14 Jan 2025 05:31 PM
Sorry, but your understanding is not entirely correct. Yes the signal is digital, and so yes "numbers" are passed between the devices. But HDMI works using a handshake process to establish and maintain the connection, and all involved components, including the cable, must support it properly. That's how the tv knows what standard of video and audio is being passed to it, and hence which it should select to reproduce it, including any enhancements it might apply. If the handshake doesn't work, the connection will not be reliably established and/or the best available picture will not be available.

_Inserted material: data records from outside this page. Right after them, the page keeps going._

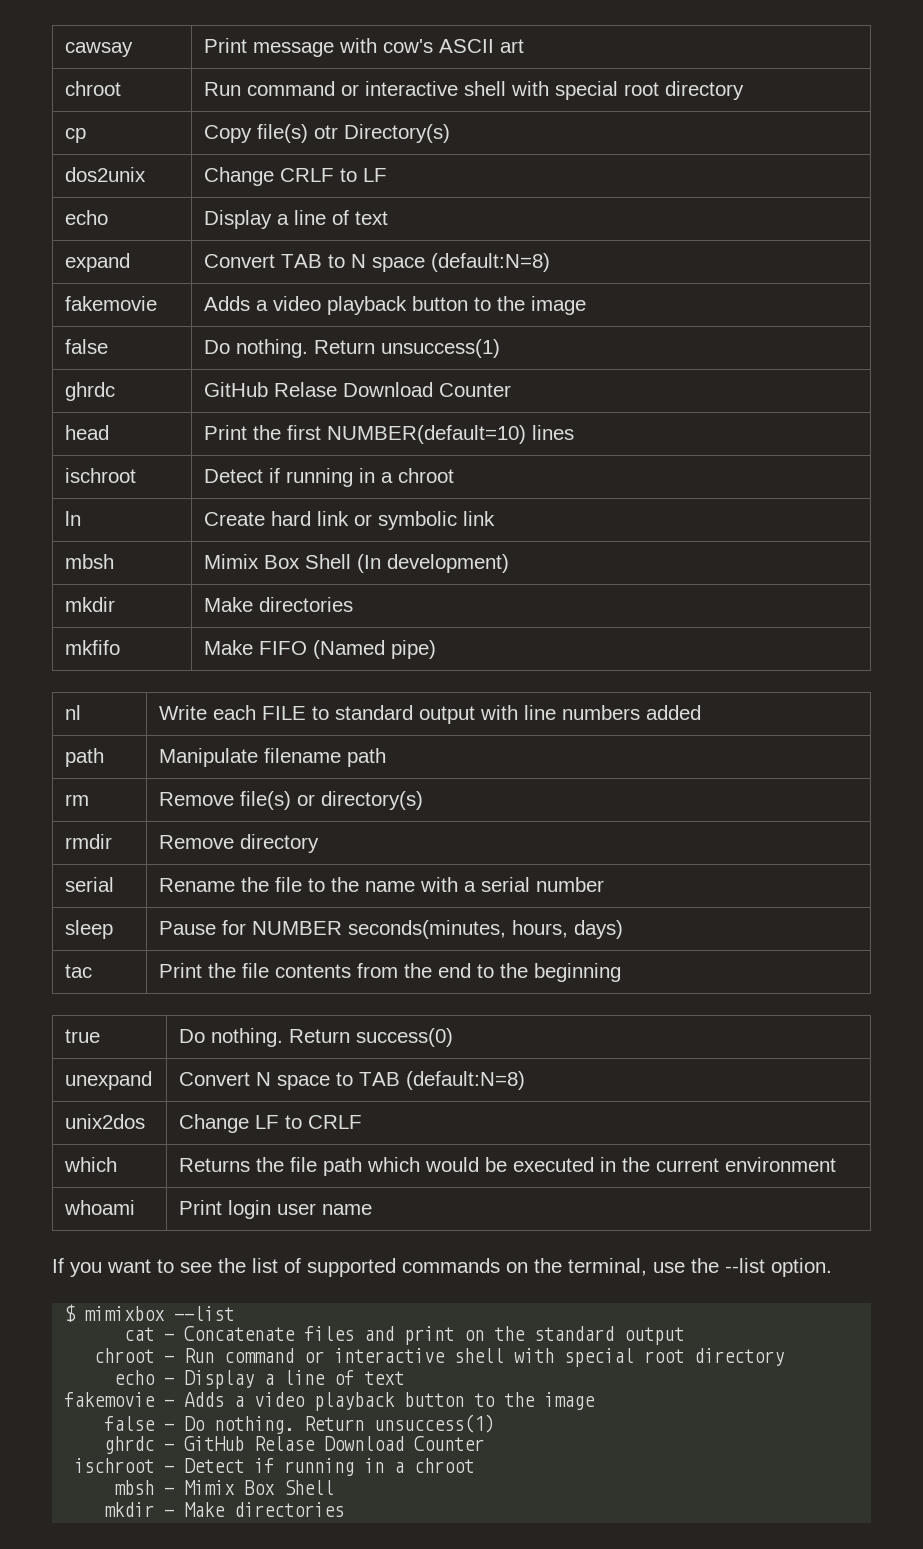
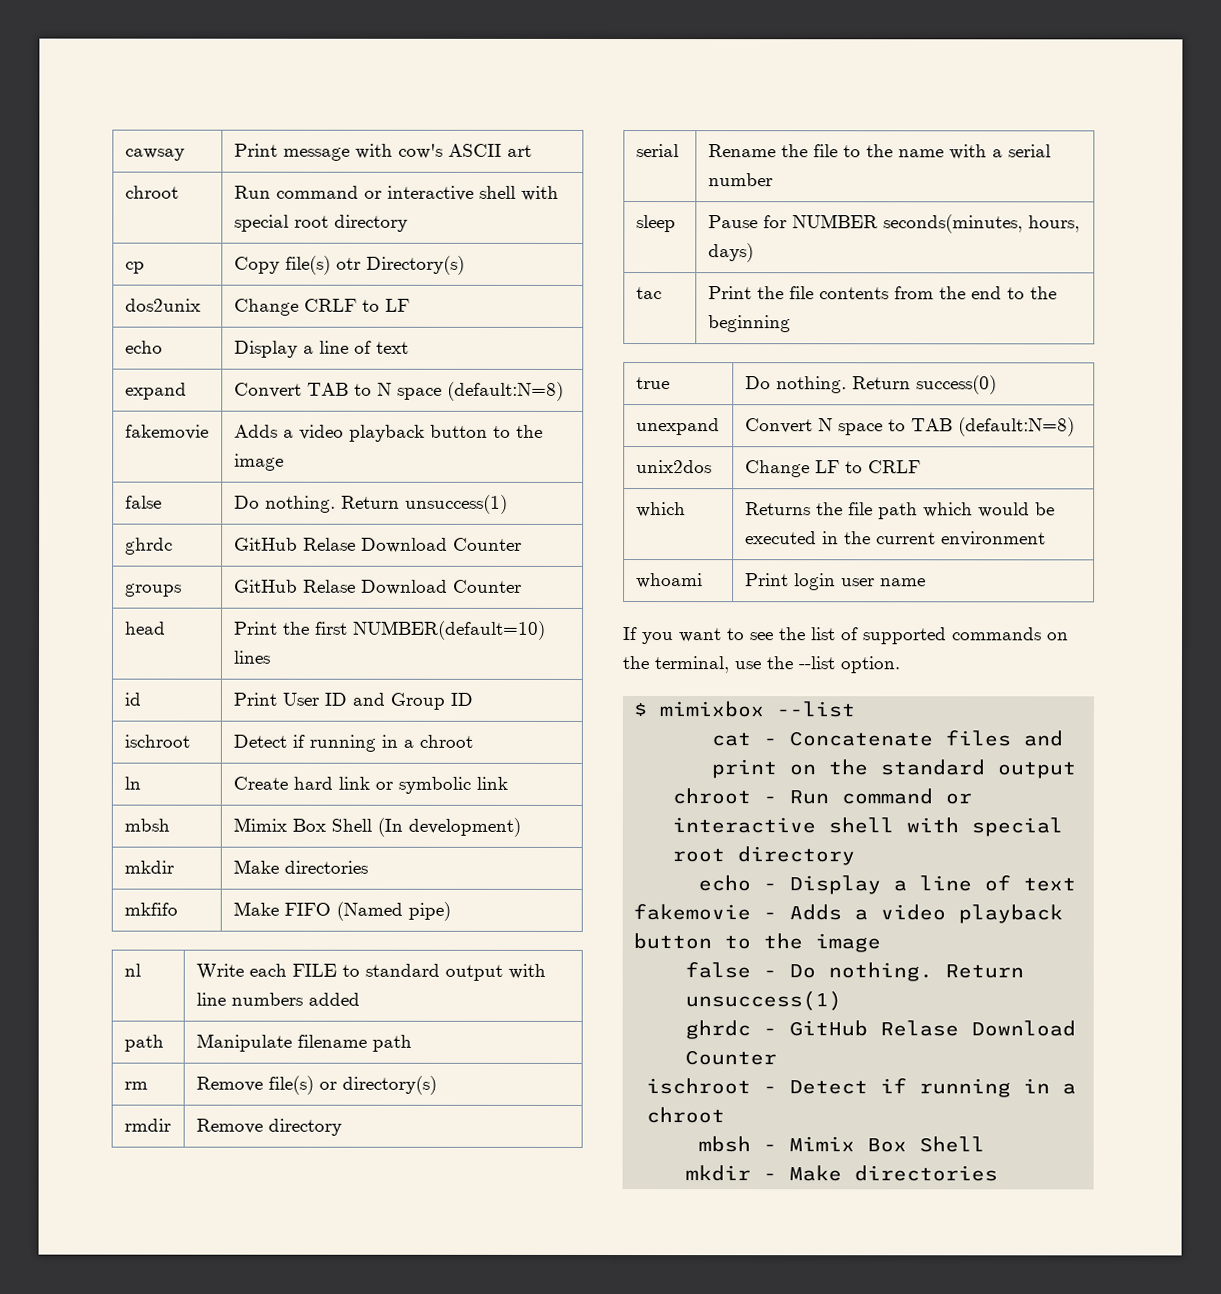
+ groups | GitHub Relase Download Counter
+ id | Print User ID and Group ID

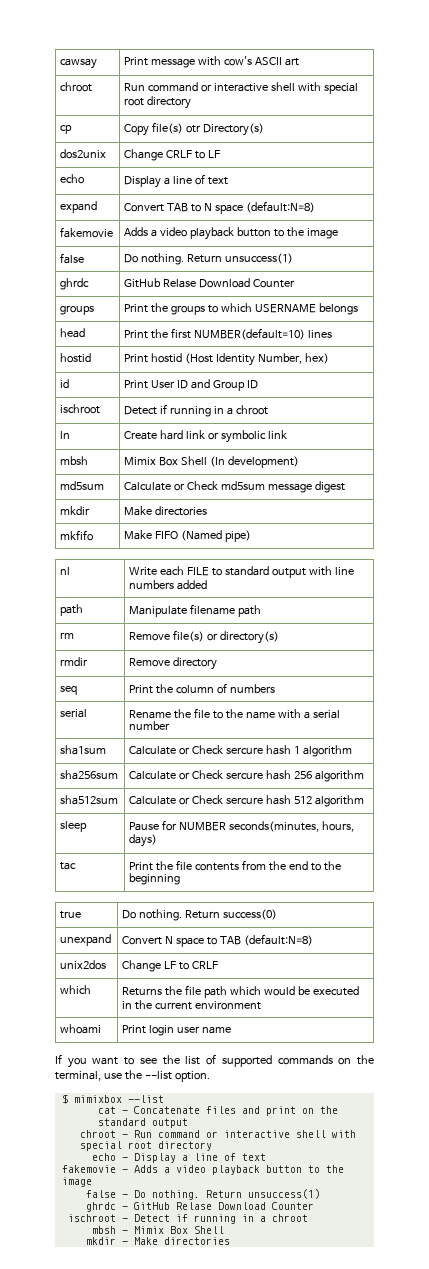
- groups | GitHub Relase Download Counter
+ groups | Print the groups to which USERNAME belongs
+ hostid | Print hostid (Host Identity Number, hex)
+ md5sum | Calculate or Check md5sum message digest
+ seq | Print the column of numbers
+ sha1sum | Calculate or Check sercure hash 1 algorithm
+ sha256sum | Calculate or Check sercure hash 256 algorithm
+ sha512sum | Calculate or Check sercure hash 512 algorithm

As I said, in my case when switching to a new LG C4 from a 7 year old Sony 4k tv, having kept the exact same Sky Q box and Sky HDMI cable, I went from a reliable connection to an unreliable one with the new tv. Having tried different settings on both Sky Q and tv with no luck, I purchased a cheap HDMI 2.1 certified cable, and the connection is now reliable and the picture quality is improved. It's not a placebo effect, as my wife noticed the improved picture quality before I told her I had changed the cable!
For the record, I'm not a cable fanatic, and I did study digitial electronics at University. A poor quality or under spec cable can make a difference to digital signals eg because it cannot sustain the signal bandwidth, permits too much noise, etc.
14 Jan 2025 07:46 PM - last edited: 14 Jan 2025 07:58 PM
Posted by a Superuser, not a Sky employee. Find out moreWhat do you believe the handshake actually does?
The only part the cable plays in it, by the way, is carrying voltages representing either 1s or 0s along its wires at an extremely high switching rate. You know this from your course so I don't mean to be patronising. It does need to be high enough quality to do that reliably because there is no - well, very little - opportunity for error correction, unlike (for example) ethernet. I agree a poor quality cable can affect the signal. But if it deteriorates to the point a 1 can no longer be reliably distinguished from a 0, you lose the image. It doesn't "not look as good". You see the same effect in satellite transmissions in bad weather. Very rapid loss of coherent image followed by "no signal".
This is a good thread on the same subject https://forum.videohelp.com/threads/394232-does-HDMI-have-Error-Correction
14 Jan 2025 09:49 PM
Thanks for the link, I read that. I wasn't saying the cable itself provides any signal or control, but it still needs to cleanly pass the entire signal between the devices. What you're continuing to miss is that the bandwidth is what's really changing in each HDMI generation, and in practical terms, that stresses the cable's ability to pass the entire signal cleanly. Cables are tested at different data rates, and not all will be able to reliably transmit the full bandwidth. The article below on one hand supports your general point, but then caveats that by saying the exception to the rule "most hdmi cables are fine" is with the introduction of HDMI 2.1, which is exactly what I experienced. My old Sony 4k tv only supported HDMI 2.0 and 4K HDR10. My new LG C4 supports HDMI 2.1 and the likes of Dolby Vision. The relatively old Sky Q 2TB box and Sky HDMI cable played nice with the Sony TV, but needed a HDMI 2.1 cable to play nice with the LG C4.